Detailed Description

Complete technical specification and implementation details from the patent document.

This application claims priority to U.S. Provisional Patent Application No. 63/709,907, filed Oct. 21, 2024, entitled “AUTOREGRESSIVE LARGE LANGUAGE MODEL BASED GENERATION OF CHEMICAL STRUCTURE DESCRIPTIONS”, which is assigned to the assignee hereof and is expressly incorporated herein by reference in its entirety.

Generative artificial intelligence (AI) refers to the use of a trained machine learning (ML) model to create something in response to an input prompt. One type of generative AI model is an autoregressive large language model (LLM). A large language model (LLM) is a computational model notable for its ability to achieve general-purpose language generation and other natural language processing tasks such as classification. LLMs acquire these abilities by learning statistical relationships from vast amounts of text during a computationally intensive self-supervised and semi-supervised training process. LLMs can be used for text generation, a form of generative AI, by taking an input text and repeatedly predicting the next token or word.

LLMs are artificial neural networks that utilize the transformer architecture, invented in 2017. A transformer is a deep learning architecture based on a multi-head attention mechanism. Text is converted to numerical representations called tokens, and each token is converted into a vector via look up from a word embedding table. At each layer, each token is then contextualized within the scope of the context window (a finite set of previously seen and/or generated tokens) via a parallel multi-head attention mechanism allowing the signal for key tokens to be amplified and less important tokens to be diminished.

The term autoregressive indicates that the output variable depends on its own previously predicted values; thus, the model can be expressed in the form of a recurrence relation. Autoregressive LLMs form the basis for all large language models such as GPT-3, GPT-4, Claude and similar models. Autoregressive language models follow the following basic algorithm.

First, initialize the generated list of tokens with the input prompt given by the user, broken down into tokens. Then, until the model has generated a stopping token or the maximum number of output tokens has been reached, do the following: for each token T in the vocabulary, use the language model to predict the likelihood that T will be the next token, given the list of tokens that has already been generated; then randomly choose between the most likely token and a less likely token according to a preset temperature, and add the selected token to the generated list of tokens. Once the model has generated a stopping token or the maximum number of output tokens has been reached, the generated list of tokens is converted into a string and provided to the user as the output.

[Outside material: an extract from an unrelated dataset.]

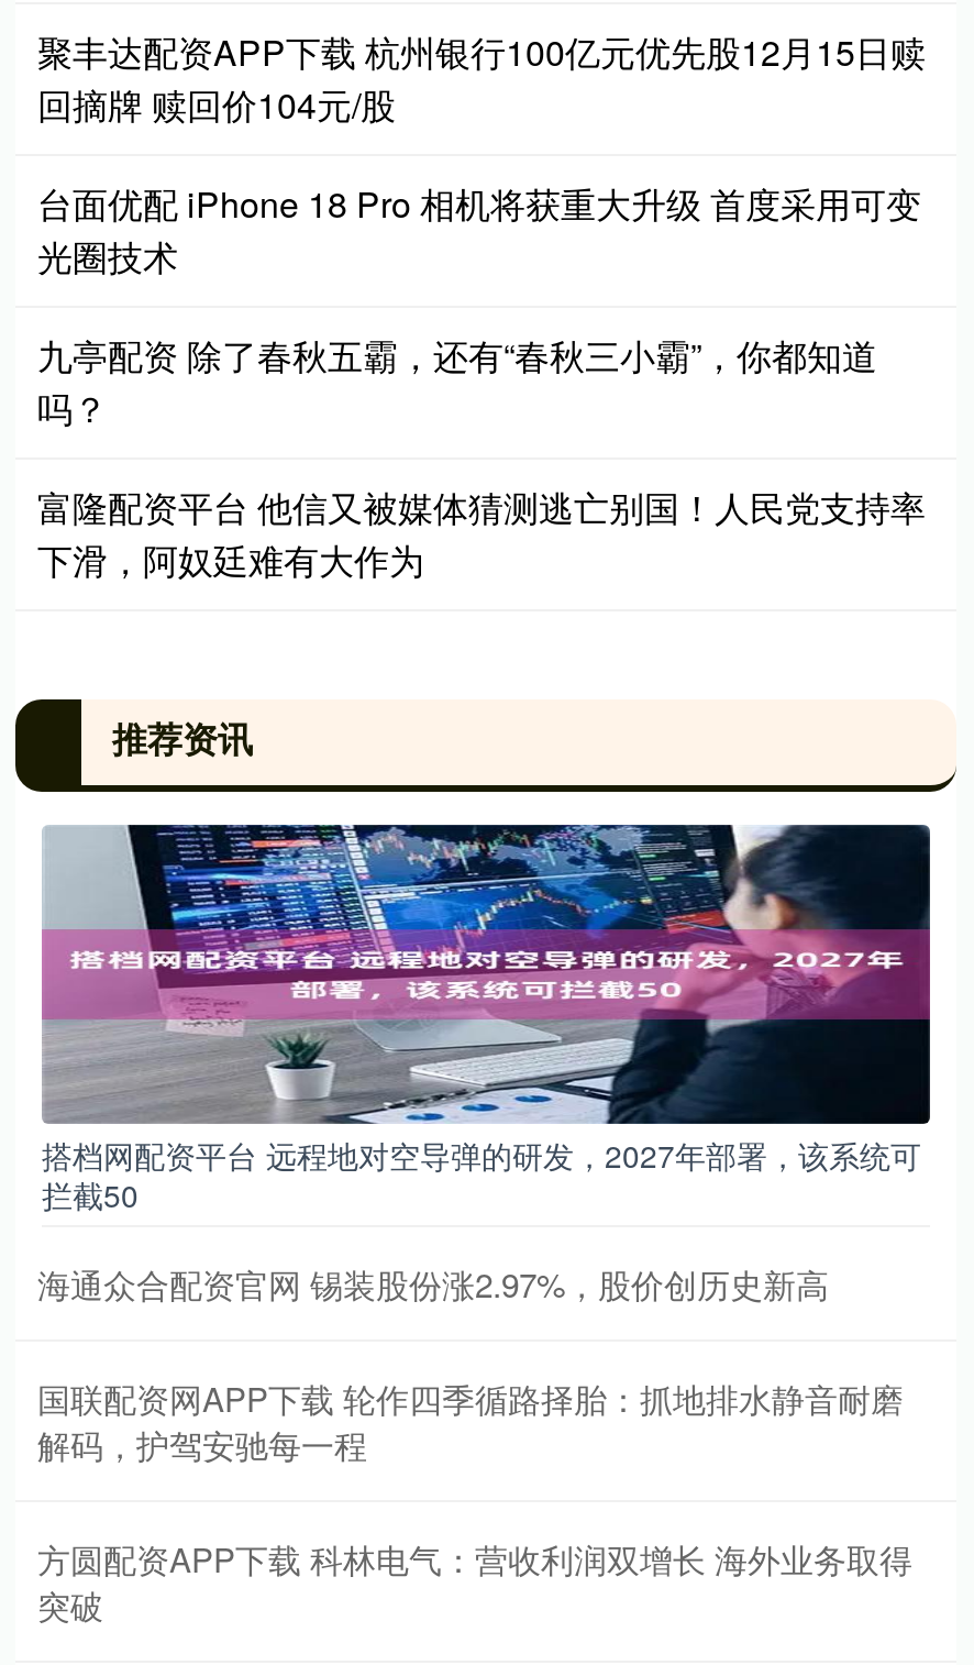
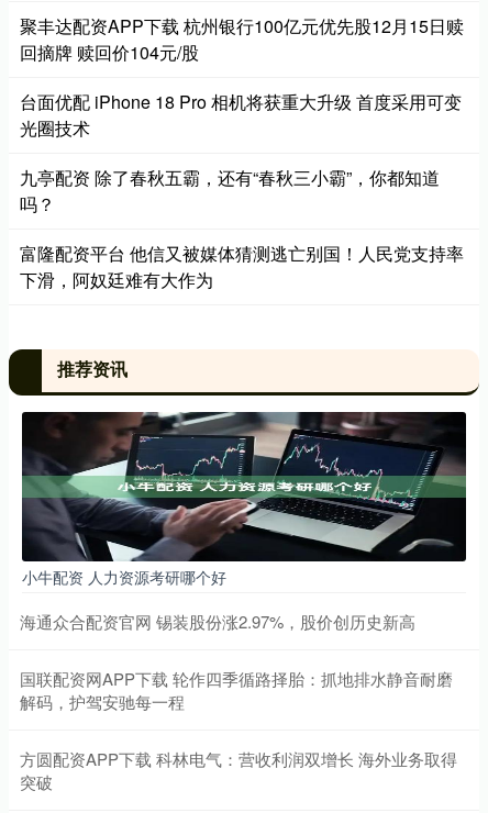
[40,823,930,1216] [image] | 搭档网配资平台 远程地对空导弹的研发，2027年部署，该系统可 | 拦截50 -> [21,411,466,588] [image] | 小牛配资 人力资源考研哪个好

The subject matter described herein includes a method for generating chemical structure descriptions. In some aspects, the method includes training a machine learning (ML) model using a training set comprising molecules described using a line notation for describing chemical structures, the line notation having a vocabulary of tokens. In some aspects, the ML model comprises an autoregressive large language model (LLM). The method further includes using the trained ML model to generate chemical structures described using the line notation for describing chemical structures. The chemical structures may be generated with or without providing a prompt to the ML model.

According to one aspect, the subject matter described herein includes methods for generating chemical structure descriptions. In some aspects, the method includes training an ML model using a training set comprising molecules described using a line notation for describing chemical structures, the line notation having a vocabulary of tokens. The method further includes using the trained ML model to generate chemical structures described using the line notation for describing chemical structures.

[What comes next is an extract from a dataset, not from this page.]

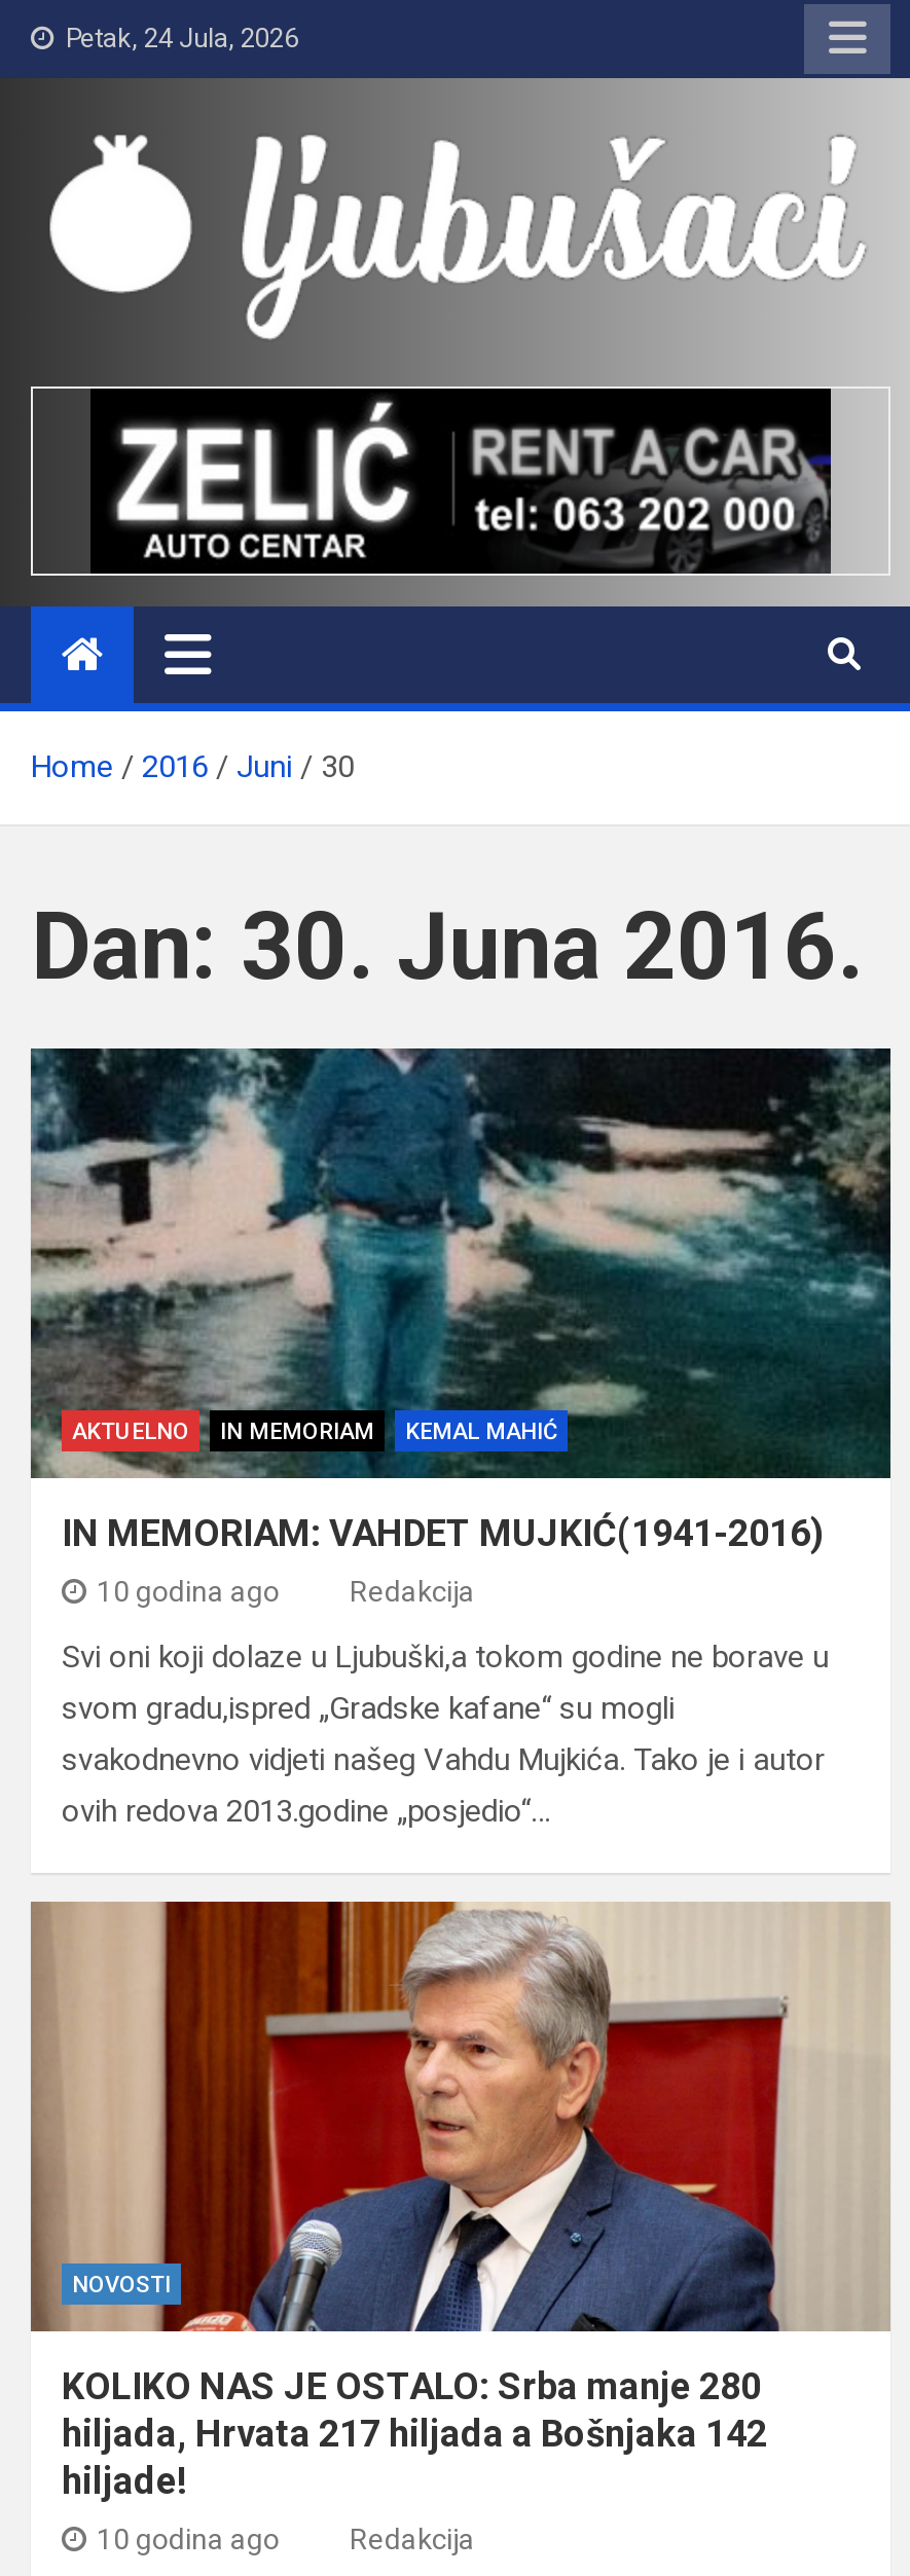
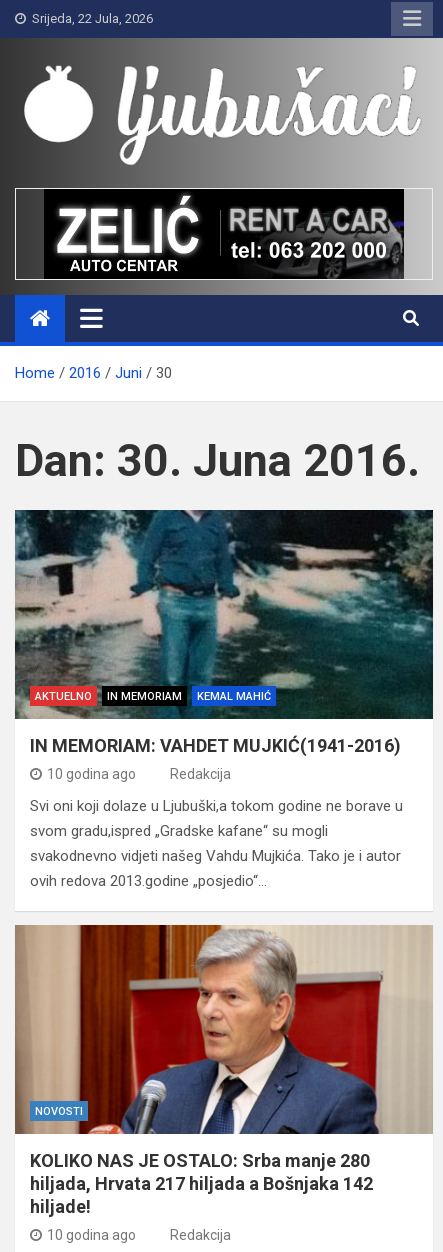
[53,23,298,53] Petak, 24 Jula, 2026 -> [26,11,153,26] Srijeda, 22 Jula, 2026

According to another aspect, the subject matter described herein includes an apparatus for generating chemical structure descriptions. In some aspects, the apparatus includes a memory and at least one processor communicatively coupled to the memory. At least one processor is configured to train a machine learning (ML) model using a training set comprising molecules described using a line notation for describing chemical structures, the line notation having a vocabulary of tokens. At least one processor is further configured to generate, using the trained ML model, chemical structures described using the line notation for describing chemical structures.

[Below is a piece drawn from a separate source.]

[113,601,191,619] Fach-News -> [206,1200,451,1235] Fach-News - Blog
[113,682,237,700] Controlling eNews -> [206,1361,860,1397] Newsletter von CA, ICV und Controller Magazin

The subject matter described herein for autoregressive LLM-based generation of chemical structure descriptions may be implemented in hardware, software, firmware, or any combination thereof. As such, the terms “function” or “module” as used herein refer to hardware, software, and/or firmware for implementing the feature being described. In one exemplary implementation, the subject matter described herein may be implemented using a computer readable medium having stored thereon executable instructions that when executed by the processor of a computer control the computer to perform steps. Exemplary computer readable media suitable for implementing the subject matter described herein include disk memory devices, chip memory devices, programmable logic devices, application specific integrated circuits, and other non-transitory storage media. In one implementation, the computer readable medium may include a memory accessible by a processor of a computer or other like device. The memory may include instructions executable by the processor for implementing any of the methods described herein. In addition, a computer readable medium that implements the subject matter described herein may be located on a single device or computing platform or may be distributed across multiple physical devices and/or computing platforms.

Presented herein are techniques for autoregressive LLM-based generation of chemical structure descriptions. Unlike conventional autoregressive LLMs, which are trained on natural language to generate natural language output, the autoregressive LLMs in the present disclosure are trained on chemical structure descriptions to generate chemical structure descriptions. In some aspects, the autoregressive LLMs are trained chemical structures as described using the simplified molecular-input line-entry system (SMILES) notation.

Aspects of the disclosure are provided in the following description and related drawings directed to various examples provided for illustration purposes. Alternate aspects may be devised without departing from the scope of the disclosure. Additionally, well-known elements of the disclosure will not be described in detail or will be omitted so as not to obscure the relevant details of the disclosure.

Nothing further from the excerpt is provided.